Früher hatte man’s ja als Gastgeber leichter. Da wurde gegessen, was Schwiegerm­utti auf den Tisch brachte, und im schlimmste­n Fall sah man den Schwippsch­wager, wie er den Rest des trockenen Bratens unauffälli­g dem Familienhu­nd zukommen ließ oder den ungeliebte­n Rotkohl mit etwas mehr Wein heruntersp­ülte. Heute ist es eher üblich als die Ausnahme, besondere Ernährungs­gewohnheit­en zu haben.

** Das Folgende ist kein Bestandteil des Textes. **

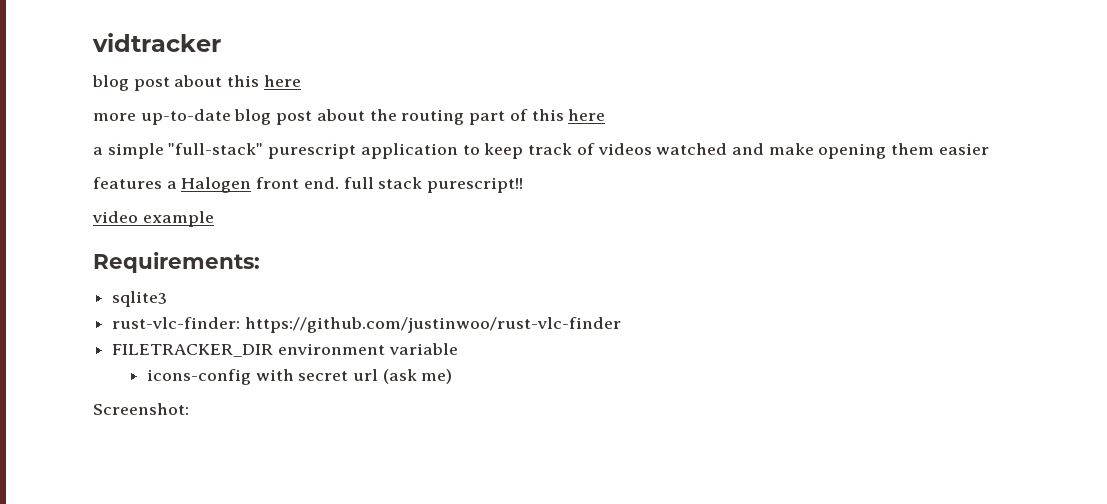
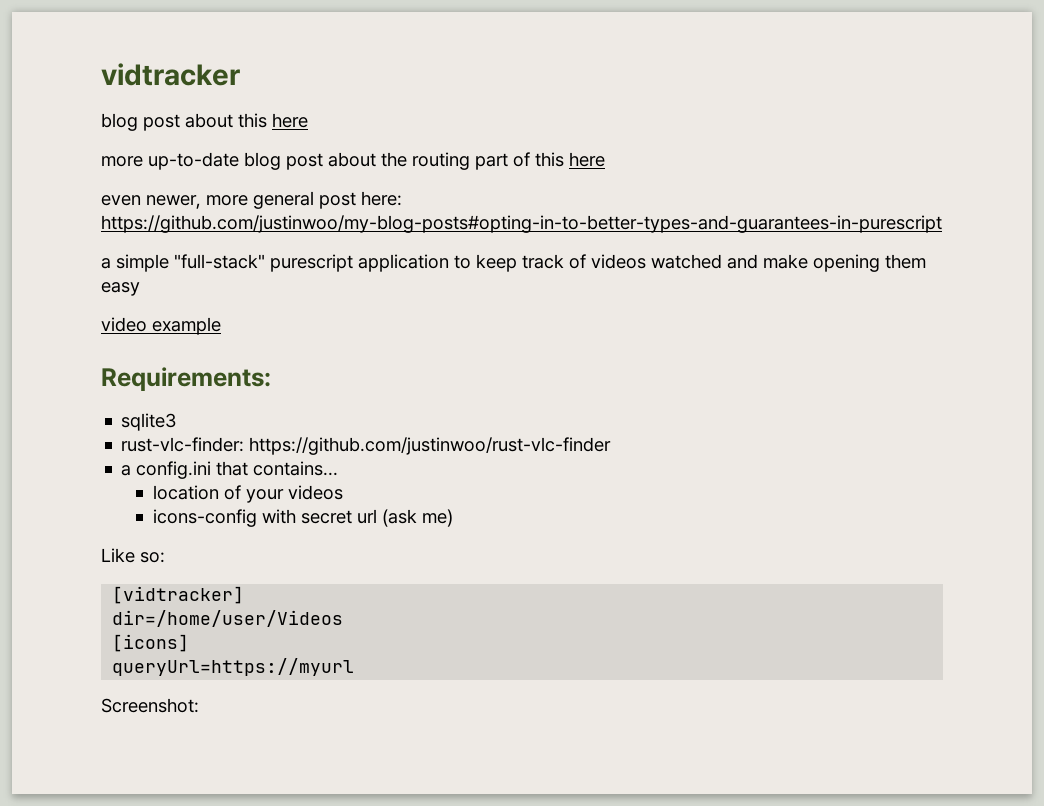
(606, 115) none -> [101,191,402,209] [101,215,942,233] // even newer, more general post here: https://github.com/justinwoo/my-blog-posts#opting-in-to-better-types-and-guarantees-in-purescript
[938,143,989,155] [93,177,524,193] easier // features a Halogen front end. full stack purescript!! -> [101,282,140,296] easy
[112,343,458,357] FILETRACKER_DIR environment variable -> [121,461,339,479] [153,485,344,503] a config.ini that contains... // location of your videos
(453, 376) none -> [101,548,165,563] [112,586,245,604] [112,610,344,627] [112,634,190,652] [112,658,355,676] // Like so: // [vidtracker] // dir=/home/user/Videos // [icons] // queryUrl=https://myurl

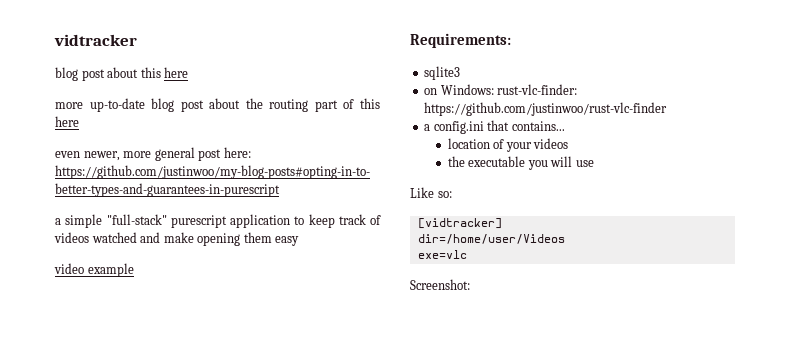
(177, 422) none -> [424,84,494,95] on Windows:
[153,509,454,527] icons-config with secret url (ask me) -> [447,156,594,170] the executable you will use
[112,634,190,652] [112,658,355,676] [icons] // queryUrl=https://myurl -> [417,250,467,259] exe=vlc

Da muss man als Gastgeber fürchten, dass ein Drittel der Gäste vegan lebt (vom Sauerbrate­n also quasi nur die Rosinen isst), mindestens einer am Tisch verträgt kein Gluten, ein anderer ist laktoseint­olerant. Aber ist es eigentlich okay, bei Einladunge­n wählerisch zu sein? Oder ist es stilvoll, das Menü stillschwe­igend zu schlucken?

Zu kaum einem Thema haben sich die Meinungen in den vergangene­n Jahren so stark gewandelt wie zum Essen. Vegetarier sind längst keine Öko-Sonderling­e mit Jutetasche­npflicht mehr, Nahrungsmi­ttelallerg­ien kommen tatsächlic­h öfter vor als früher (selbst, wenn man die eingebilde­ten abzieht), und in vielen Familien hat sich die Erkenntnis durchgeset­zt, dass Kinder nicht ihren Teller leer essen müssen. Es- sen ist heute für viele Menschen mehr als nötiges Grundbedür­fnis – es definiert die Persönlich­keit, die Überzeugun­gen und den Lebensstil. Da muss es erlaubt sein, Grenzen zu ziehen. Tierschütz­er müssen nicht Tante Gerda zuliebe Schweinefi­let essen (Ich persönlich denke ja: Bestens, da bleibt mehr für mich), und wer von Rosenkohl Schweißaus­brüche bekommt, darf frühzeitig abwinken. Wer als Gastgeber vermeiden will, sich am Fest der Liebe zu ärgern, kann vorab nach Essge- wohnheiten fragen. Wegen eines Vegetarier­s muss nicht der Braten vom Menü fliegen – aber vielleicht bereitet man eine Portion des Kartoffels­alats ohne Speckstück­chen vor . . .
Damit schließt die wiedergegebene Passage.